From the line that contains "ship to: 1797" through the closing line of the entries, write out each line exactly; pictures stay out.

================

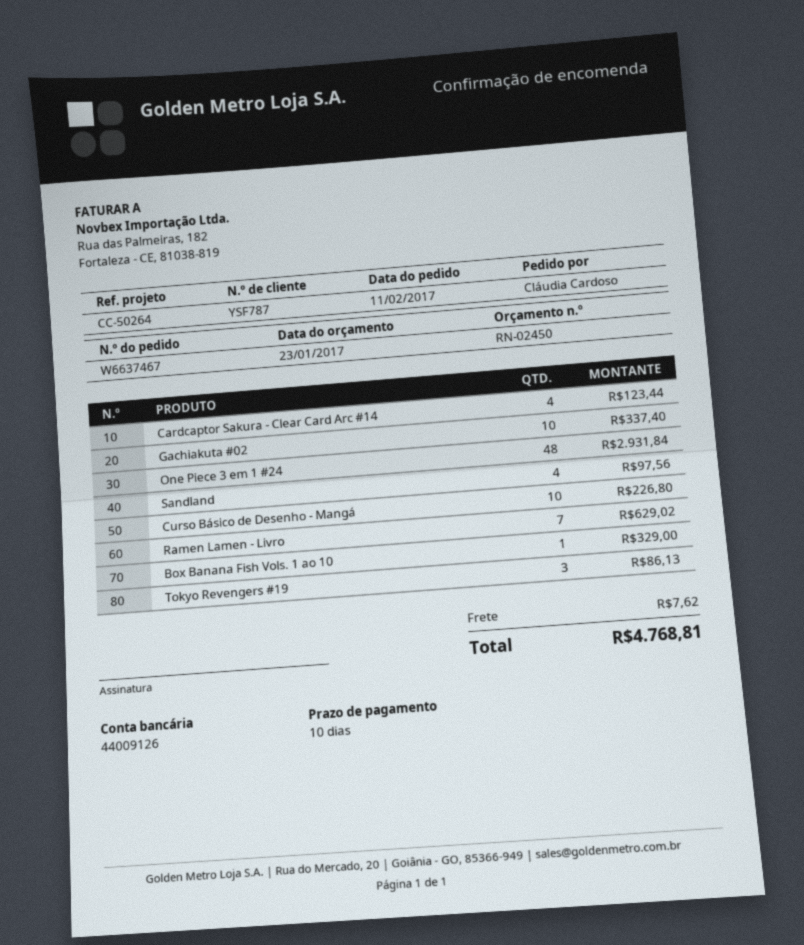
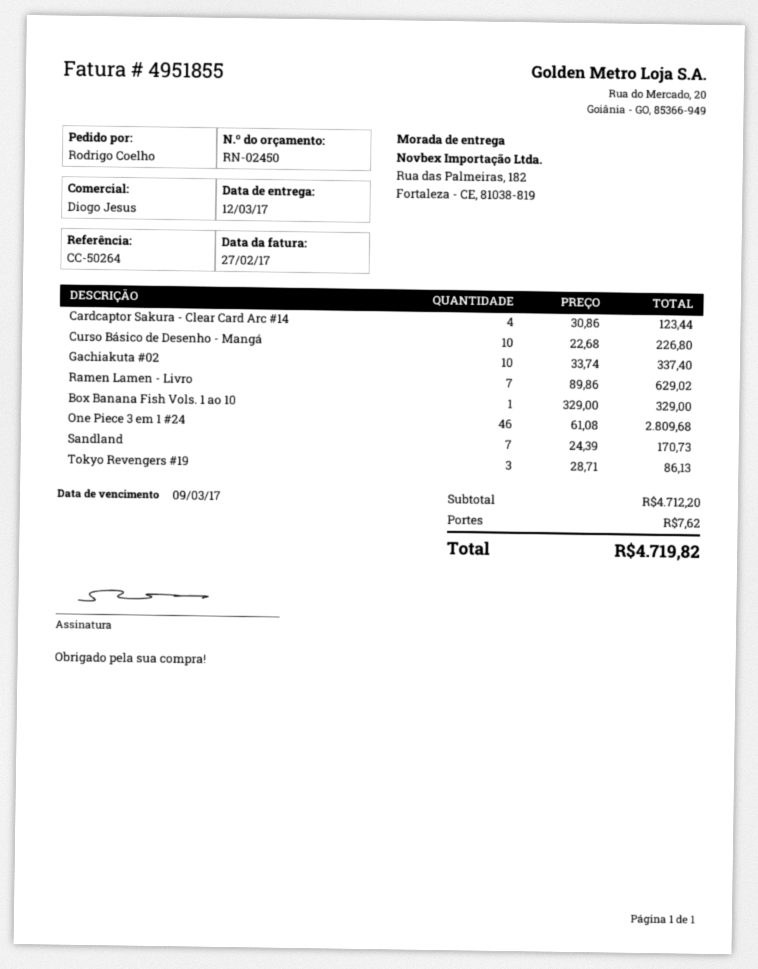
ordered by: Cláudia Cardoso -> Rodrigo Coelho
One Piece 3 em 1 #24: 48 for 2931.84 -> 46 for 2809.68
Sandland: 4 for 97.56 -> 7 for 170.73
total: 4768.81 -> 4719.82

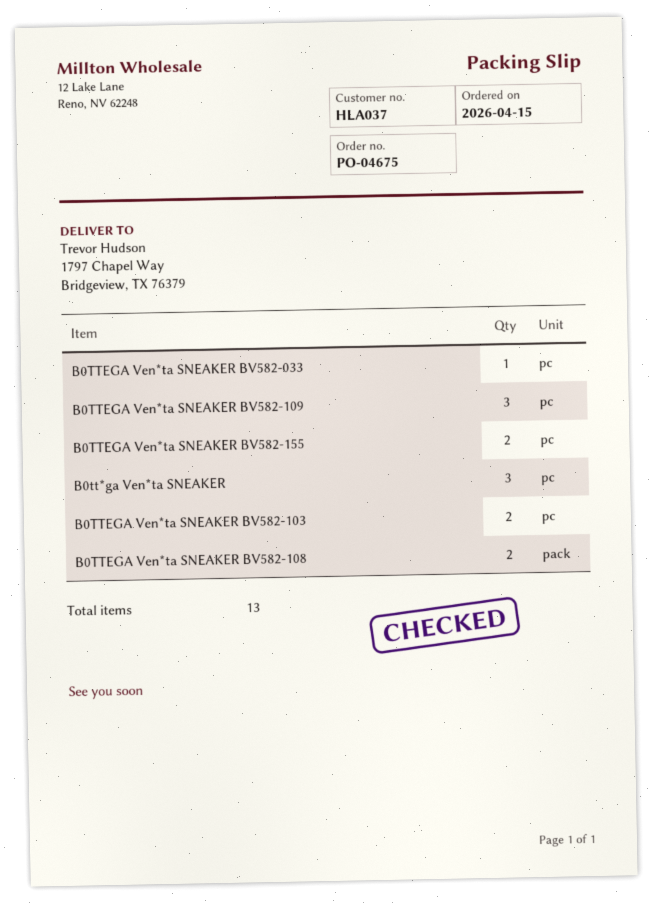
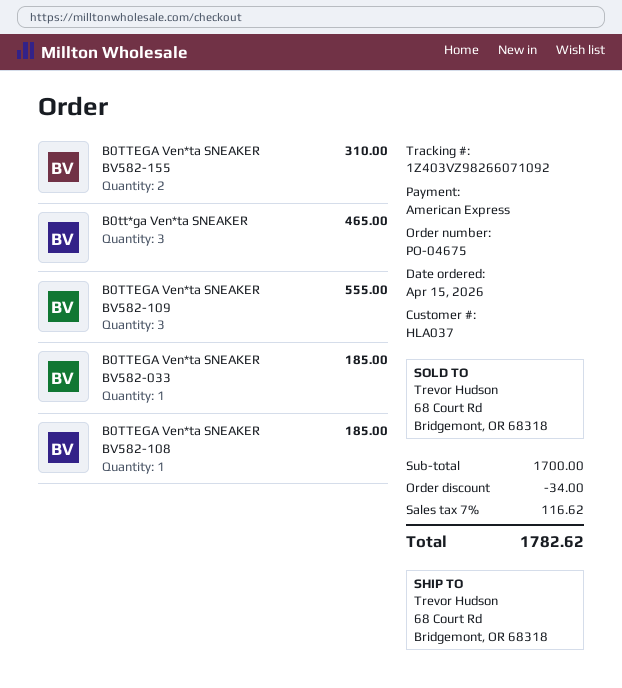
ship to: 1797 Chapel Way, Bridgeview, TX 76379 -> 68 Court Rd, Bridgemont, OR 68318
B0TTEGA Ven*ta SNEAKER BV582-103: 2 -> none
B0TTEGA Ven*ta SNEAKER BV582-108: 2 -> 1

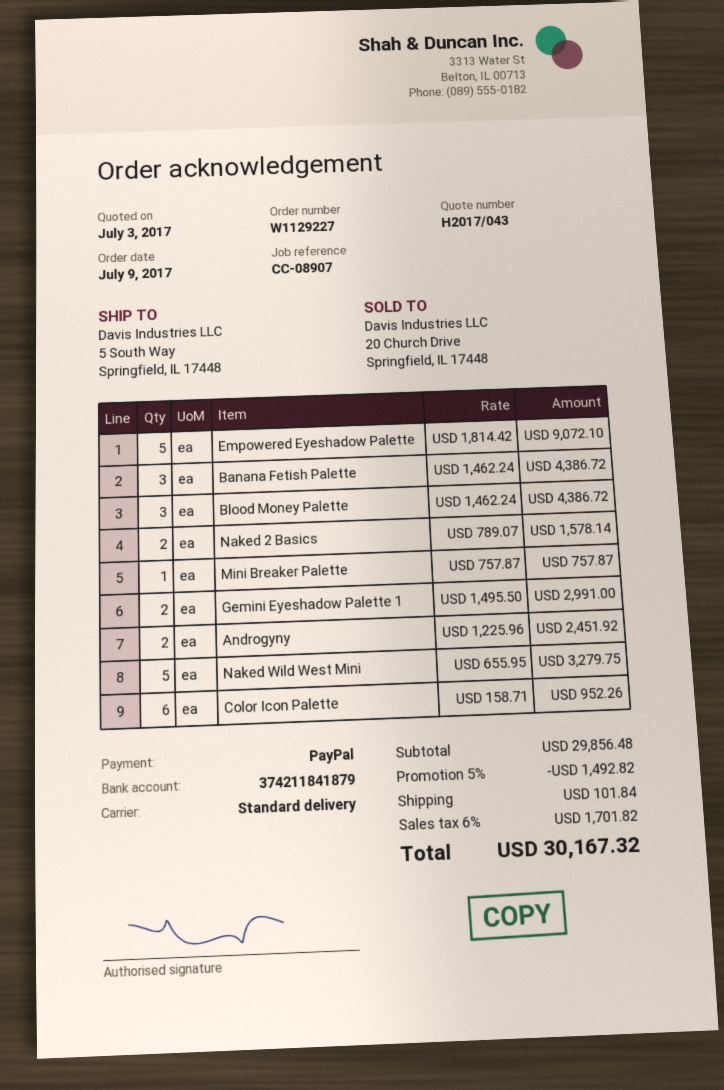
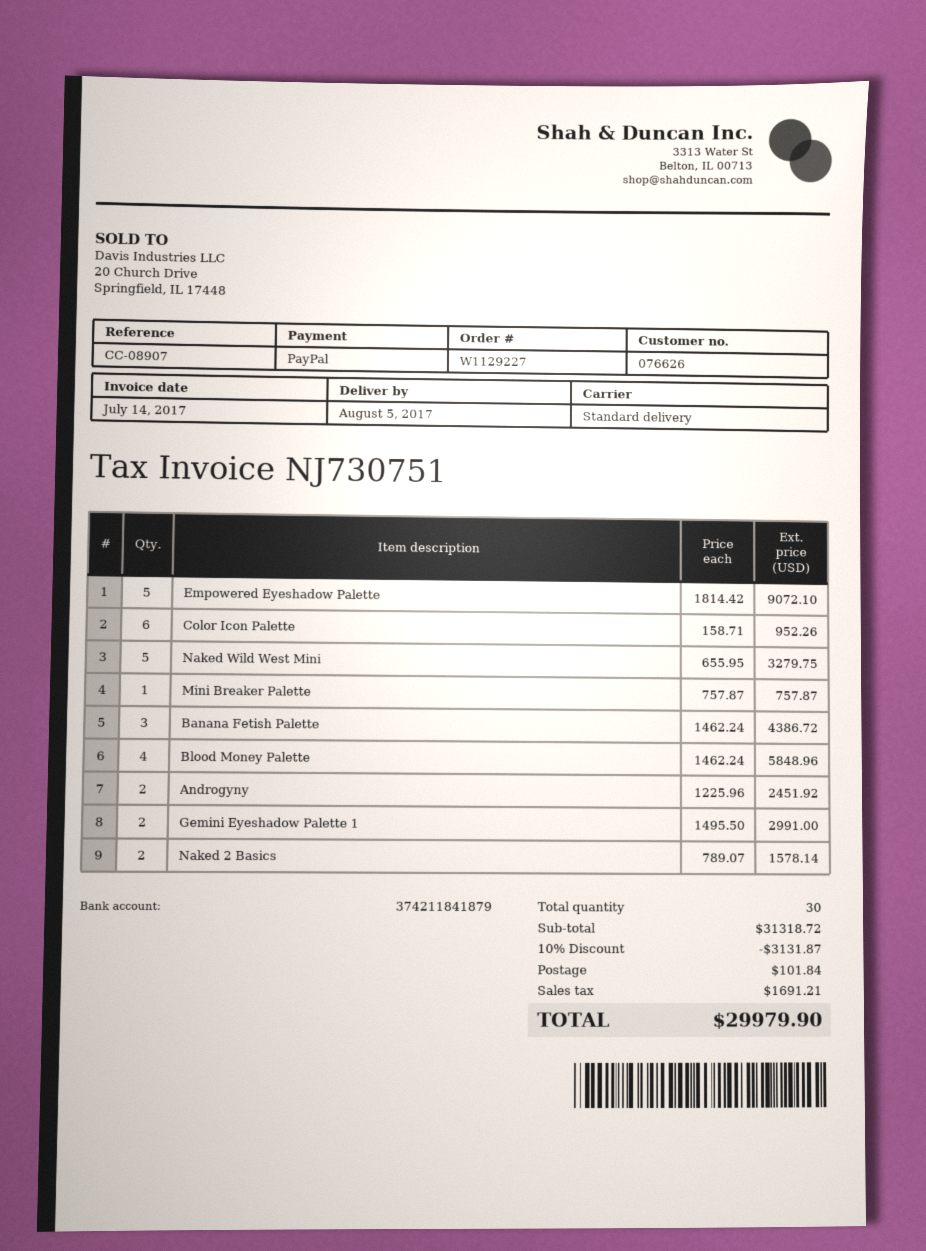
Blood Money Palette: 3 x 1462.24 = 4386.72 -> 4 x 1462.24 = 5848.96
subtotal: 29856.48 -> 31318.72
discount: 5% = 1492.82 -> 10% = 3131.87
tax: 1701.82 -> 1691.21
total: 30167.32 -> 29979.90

================

* Problem solution *
ship to: 1797 Chapel Way, Bridgeview, TX 76379 -> 68 Court Rd, Bridgemont, OR 68318
B0TTEGA Ven*ta SNEAKER BV582-103: 2 -> none
B0TTEGA Ven*ta SNEAKER BV582-108: 2 -> 1

Blood Money Palette: 3 x 1462.24 = 4386.72 -> 4 x 1462.24 = 5848.96
subtotal: 29856.48 -> 31318.72
discount: 5% = 1492.82 -> 10% = 3131.87
tax: 1701.82 -> 1691.21
total: 30167.32 -> 29979.90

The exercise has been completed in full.